## [Records for the task]
-- Opening Marker --

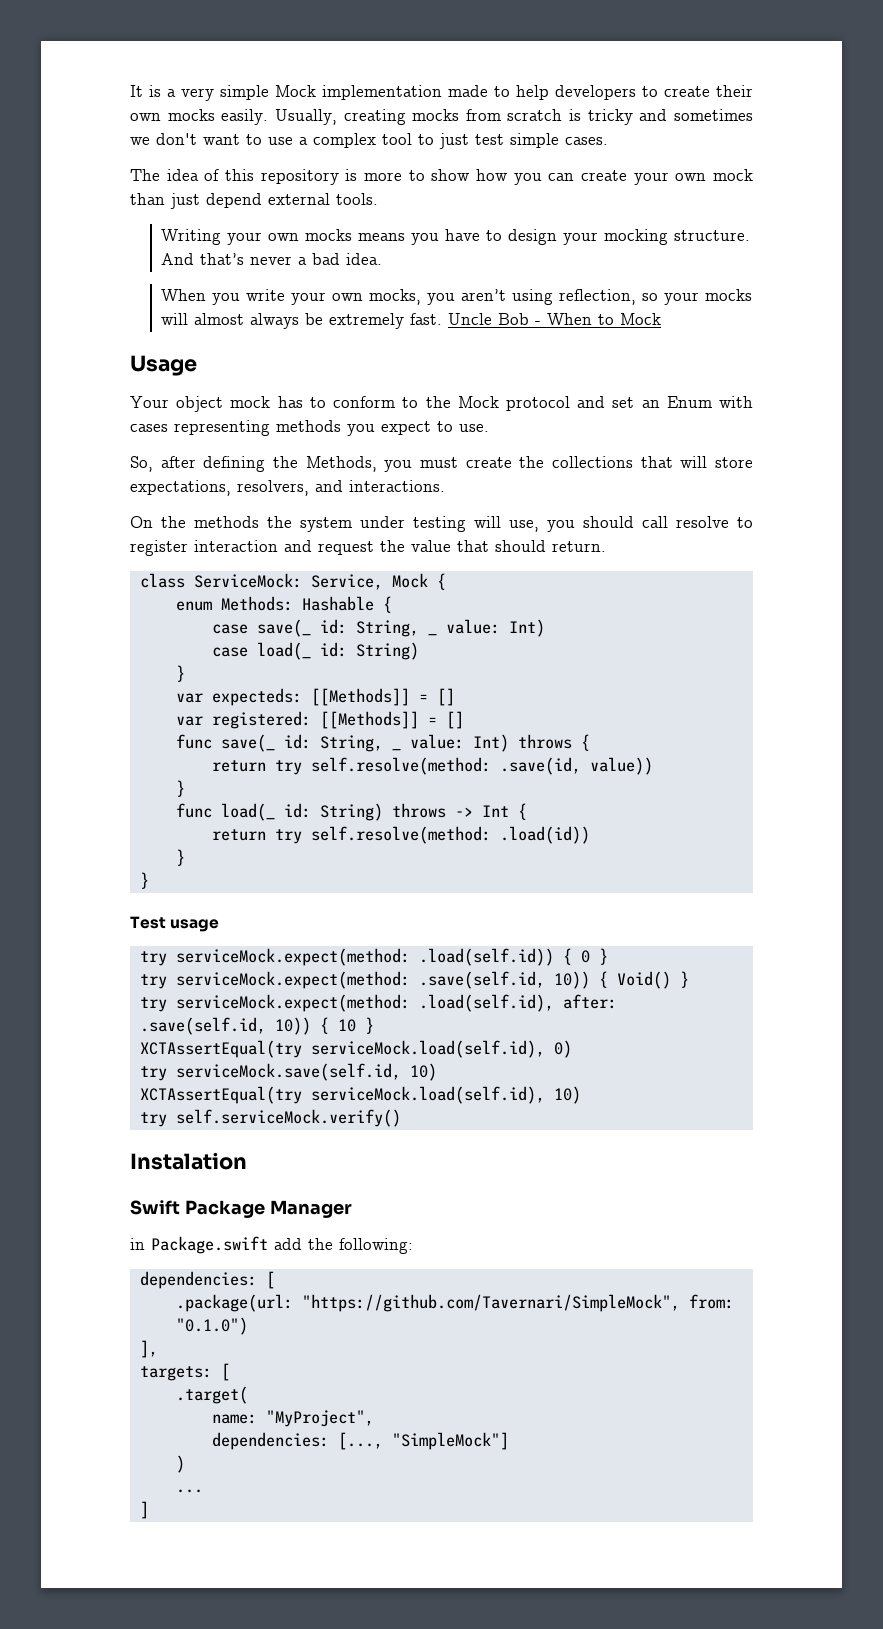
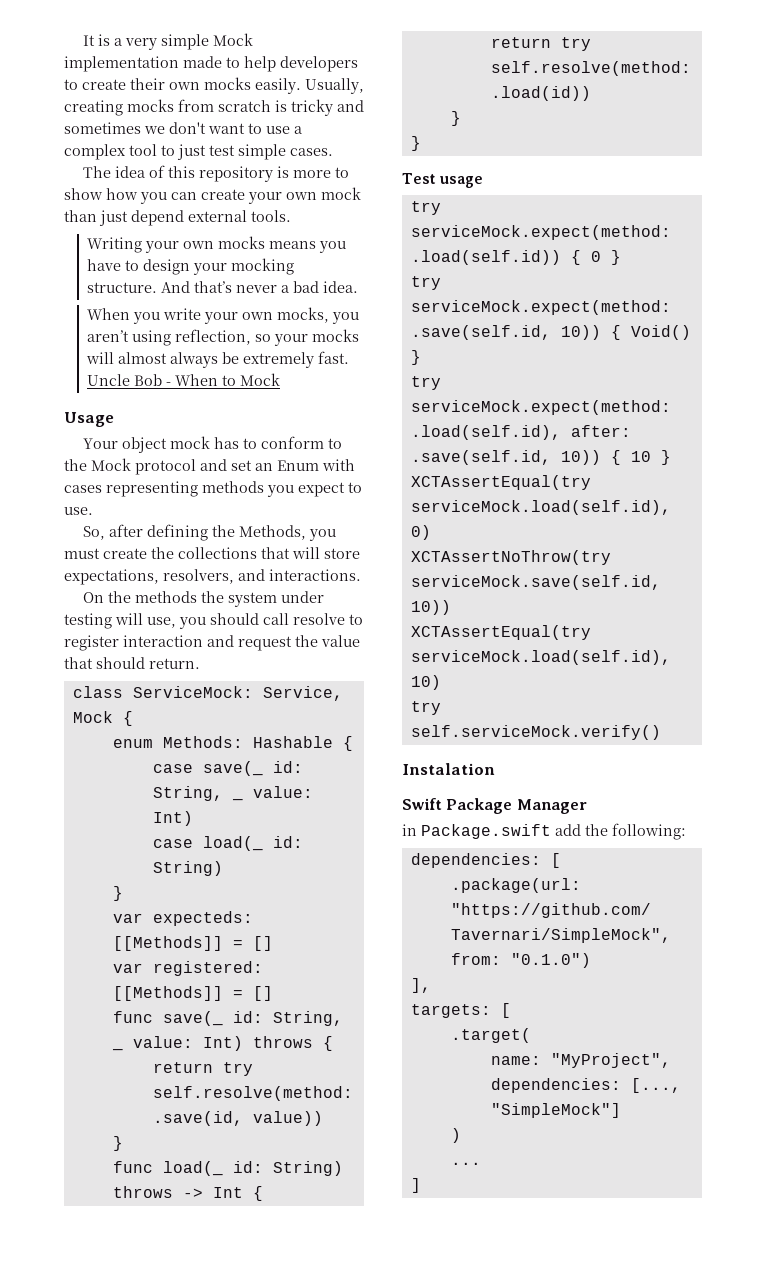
- try serviceMock.save(self.id, 10)
+ XCTAssertNoThrow(try serviceMock.save(self.id, 10))

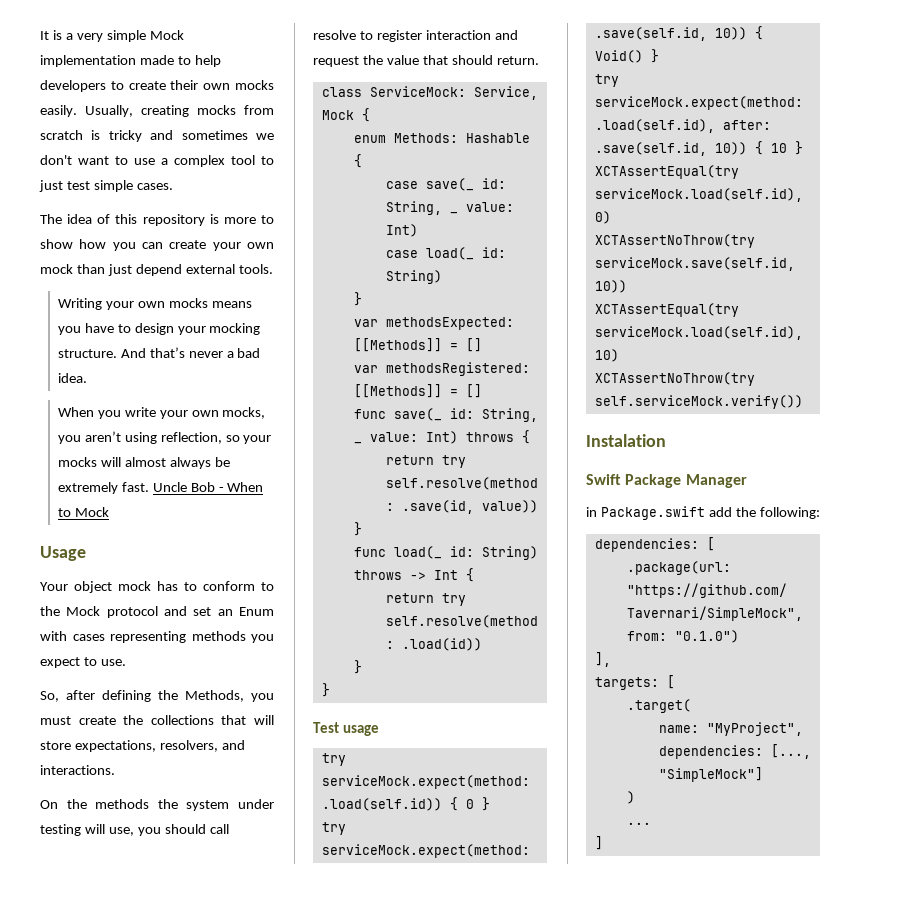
- var expecteds: [[Methods]] = []
+ var methodsExpected: [[Methods]] = []
- var registered: [[Methods]] = []
+ var methodsRegistered: [[Methods]] = []
- try self.serviceMock.verify()
+ XCTAssertNoThrow(try self.serviceMock.verify())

-- Closing Marker --

## [Task brief]
Your copy should hold every record word for word and none of the pictures.

## [Solved problem]
- try serviceMock.save(self.id, 10)
+ XCTAssertNoThrow(try serviceMock.save(self.id, 10))

- var expecteds: [[Methods]] = []
+ var methodsExpected: [[Methods]] = []
- var registered: [[Methods]] = []
+ var methodsRegistered: [[Methods]] = []
- try self.serviceMock.verify()
+ XCTAssertNoThrow(try self.serviceMock.verify())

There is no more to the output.